Exercise brief >> Each line of the listing that contains "access" should be found and copied.

Extracted material >>
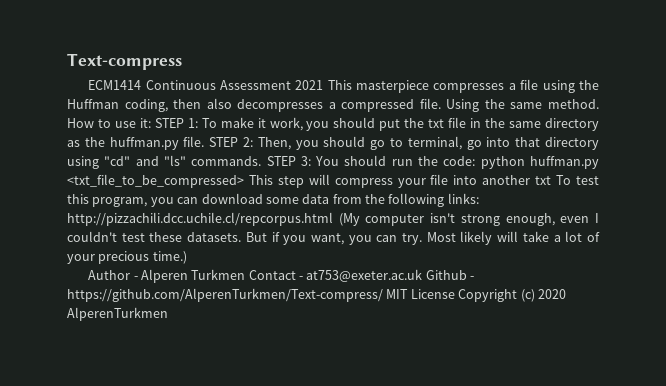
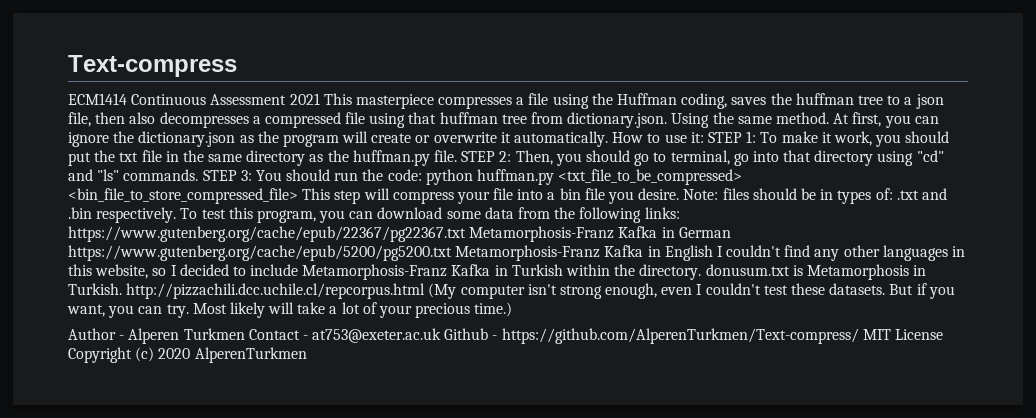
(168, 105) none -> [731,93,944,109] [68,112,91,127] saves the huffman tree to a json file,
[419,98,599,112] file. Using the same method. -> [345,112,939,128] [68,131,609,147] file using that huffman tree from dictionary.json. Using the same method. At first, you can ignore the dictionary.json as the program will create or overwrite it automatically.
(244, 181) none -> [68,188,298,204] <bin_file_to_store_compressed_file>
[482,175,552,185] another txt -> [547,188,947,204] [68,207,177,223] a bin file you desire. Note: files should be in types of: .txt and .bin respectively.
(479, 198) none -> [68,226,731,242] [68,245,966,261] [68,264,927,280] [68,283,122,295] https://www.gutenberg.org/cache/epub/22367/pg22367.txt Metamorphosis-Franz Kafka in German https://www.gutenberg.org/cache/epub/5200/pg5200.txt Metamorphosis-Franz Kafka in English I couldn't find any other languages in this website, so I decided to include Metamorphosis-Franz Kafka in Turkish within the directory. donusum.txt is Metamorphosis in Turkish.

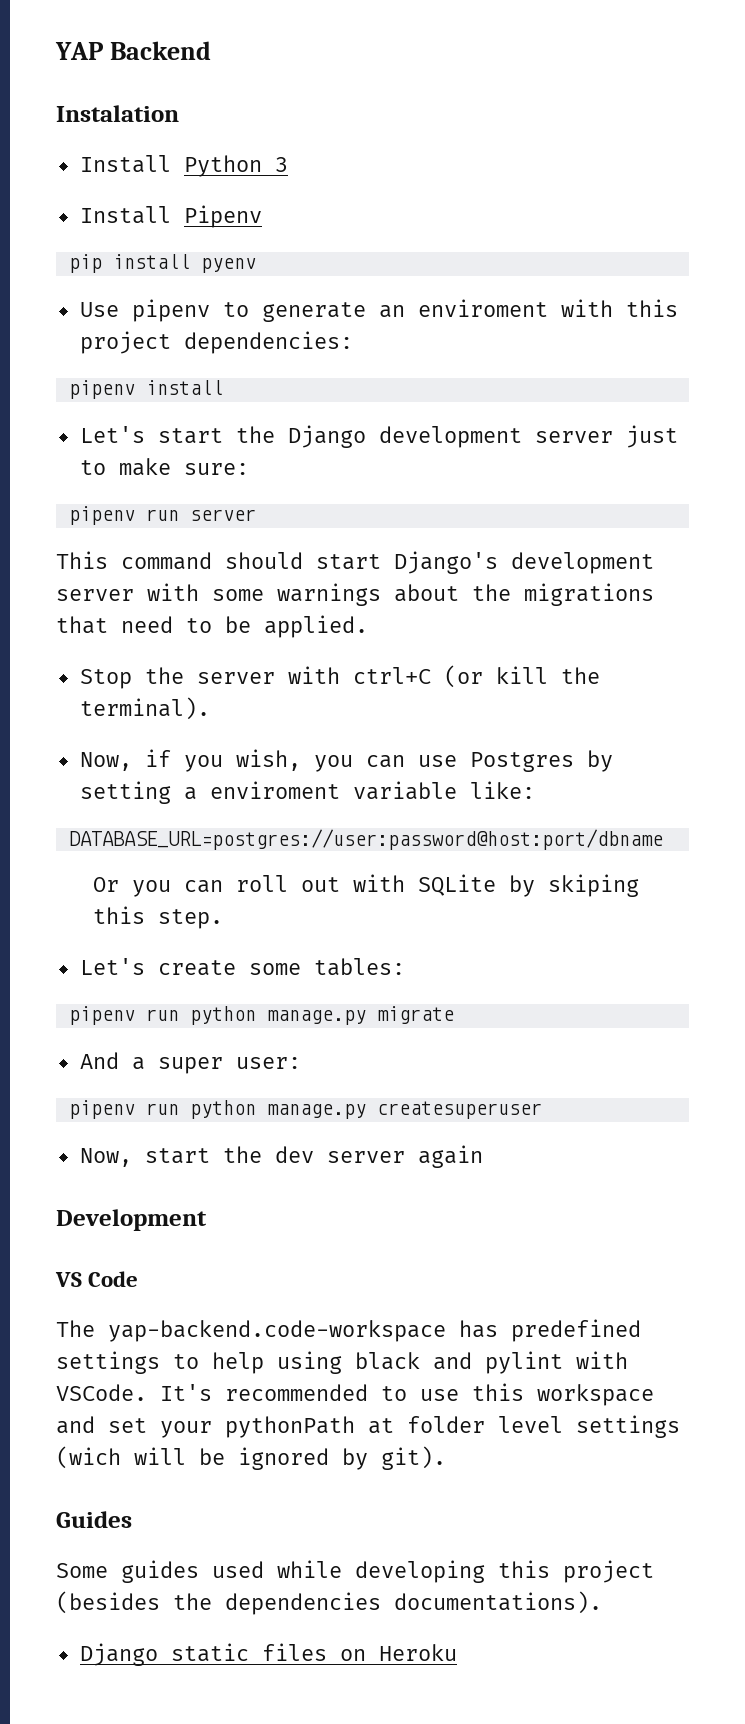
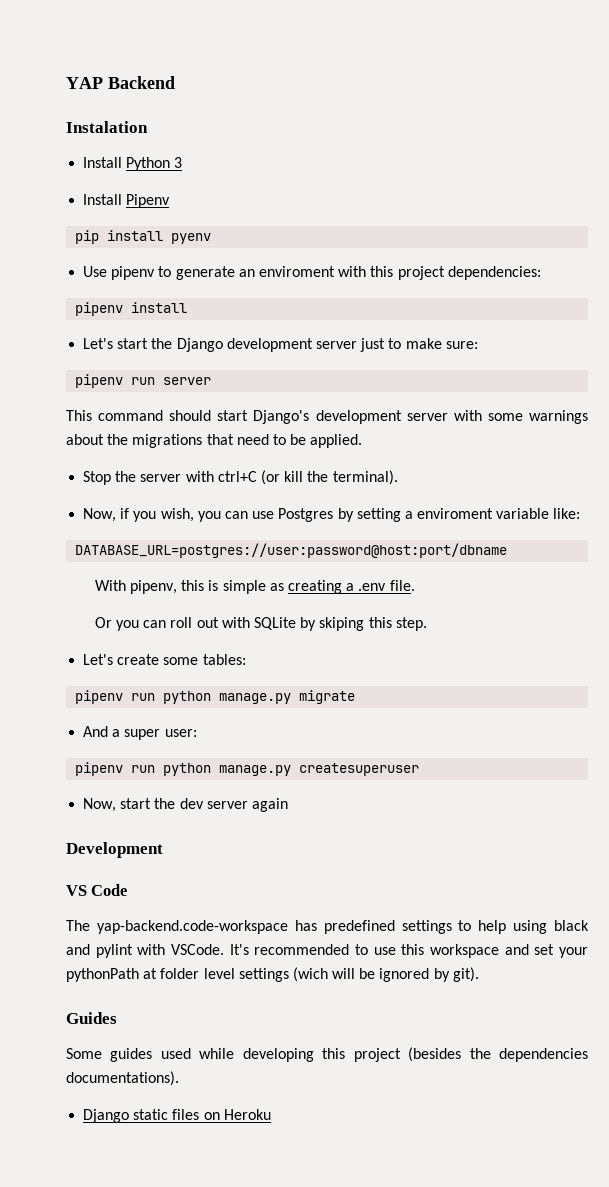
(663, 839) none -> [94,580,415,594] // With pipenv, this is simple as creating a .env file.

--

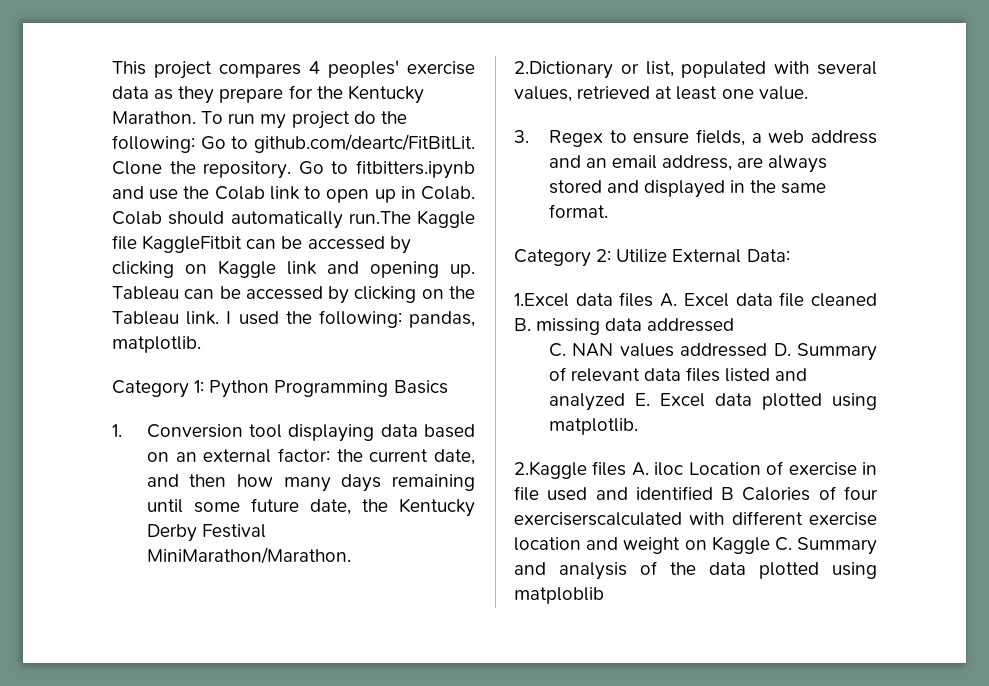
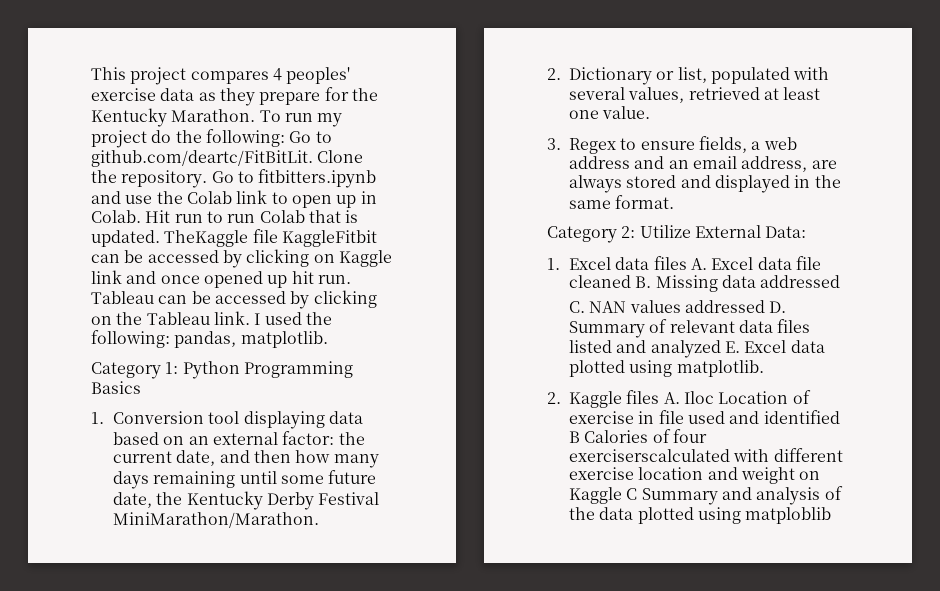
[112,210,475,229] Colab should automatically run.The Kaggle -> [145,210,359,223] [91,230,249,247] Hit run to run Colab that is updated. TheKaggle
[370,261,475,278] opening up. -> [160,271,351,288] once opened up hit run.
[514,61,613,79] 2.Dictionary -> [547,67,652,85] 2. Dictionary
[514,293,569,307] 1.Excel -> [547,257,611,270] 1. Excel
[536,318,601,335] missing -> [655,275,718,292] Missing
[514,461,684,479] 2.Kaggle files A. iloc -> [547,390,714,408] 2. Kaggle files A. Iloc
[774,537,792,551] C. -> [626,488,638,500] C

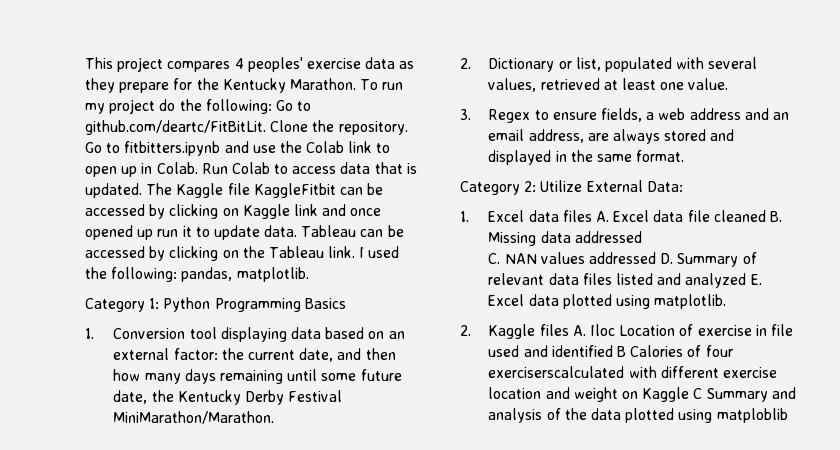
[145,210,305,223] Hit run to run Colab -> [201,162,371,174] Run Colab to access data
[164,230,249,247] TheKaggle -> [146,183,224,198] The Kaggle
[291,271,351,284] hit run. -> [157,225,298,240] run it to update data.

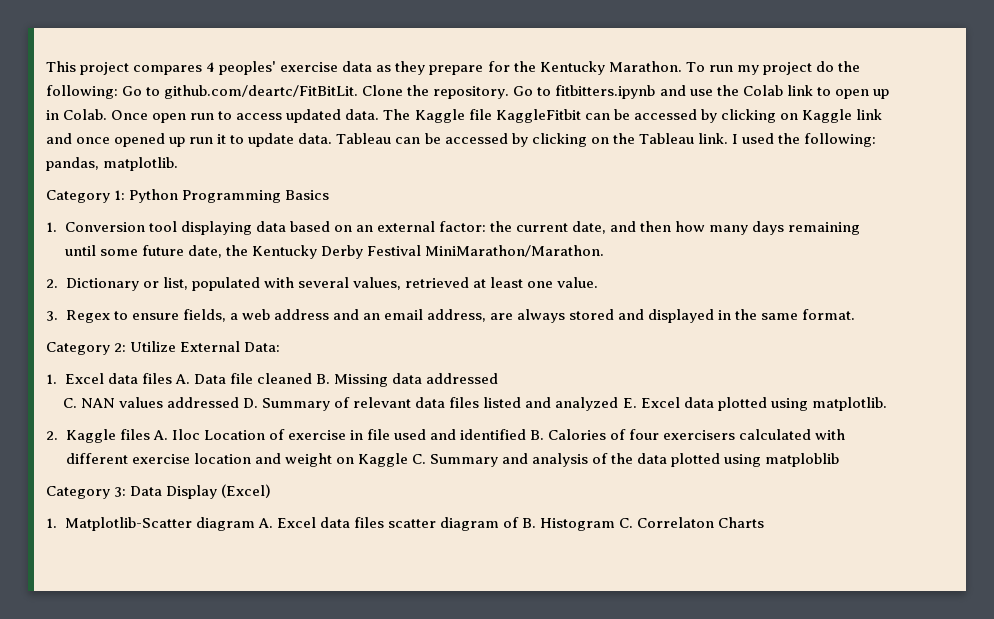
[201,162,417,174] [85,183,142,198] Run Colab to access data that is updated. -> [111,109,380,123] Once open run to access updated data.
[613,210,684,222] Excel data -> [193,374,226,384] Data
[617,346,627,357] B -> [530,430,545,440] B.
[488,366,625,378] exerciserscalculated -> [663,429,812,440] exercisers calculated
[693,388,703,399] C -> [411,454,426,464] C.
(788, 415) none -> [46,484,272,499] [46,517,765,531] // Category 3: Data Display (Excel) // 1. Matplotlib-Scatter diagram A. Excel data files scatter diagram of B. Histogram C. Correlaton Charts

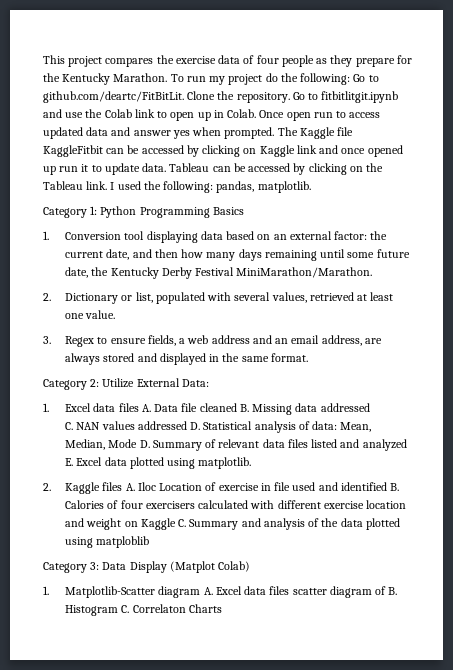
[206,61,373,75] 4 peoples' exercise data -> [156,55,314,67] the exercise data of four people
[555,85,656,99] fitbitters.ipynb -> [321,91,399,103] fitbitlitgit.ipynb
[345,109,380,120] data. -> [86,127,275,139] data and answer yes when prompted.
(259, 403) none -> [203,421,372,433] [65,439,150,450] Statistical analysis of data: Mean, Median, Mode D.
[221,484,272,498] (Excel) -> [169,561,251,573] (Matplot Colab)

---

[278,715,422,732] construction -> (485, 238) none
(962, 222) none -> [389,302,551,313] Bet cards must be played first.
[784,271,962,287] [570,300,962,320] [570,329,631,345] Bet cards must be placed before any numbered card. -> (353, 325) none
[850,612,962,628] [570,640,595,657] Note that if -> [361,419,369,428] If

Answer to the problem >>
[145,210,305,223] Hit run to run Colab -> [201,162,371,174] Run Colab to access data
[201,162,417,174] [85,183,142,198] Run Colab to access data that is updated. -> [111,109,380,123] Once open run to access updated data.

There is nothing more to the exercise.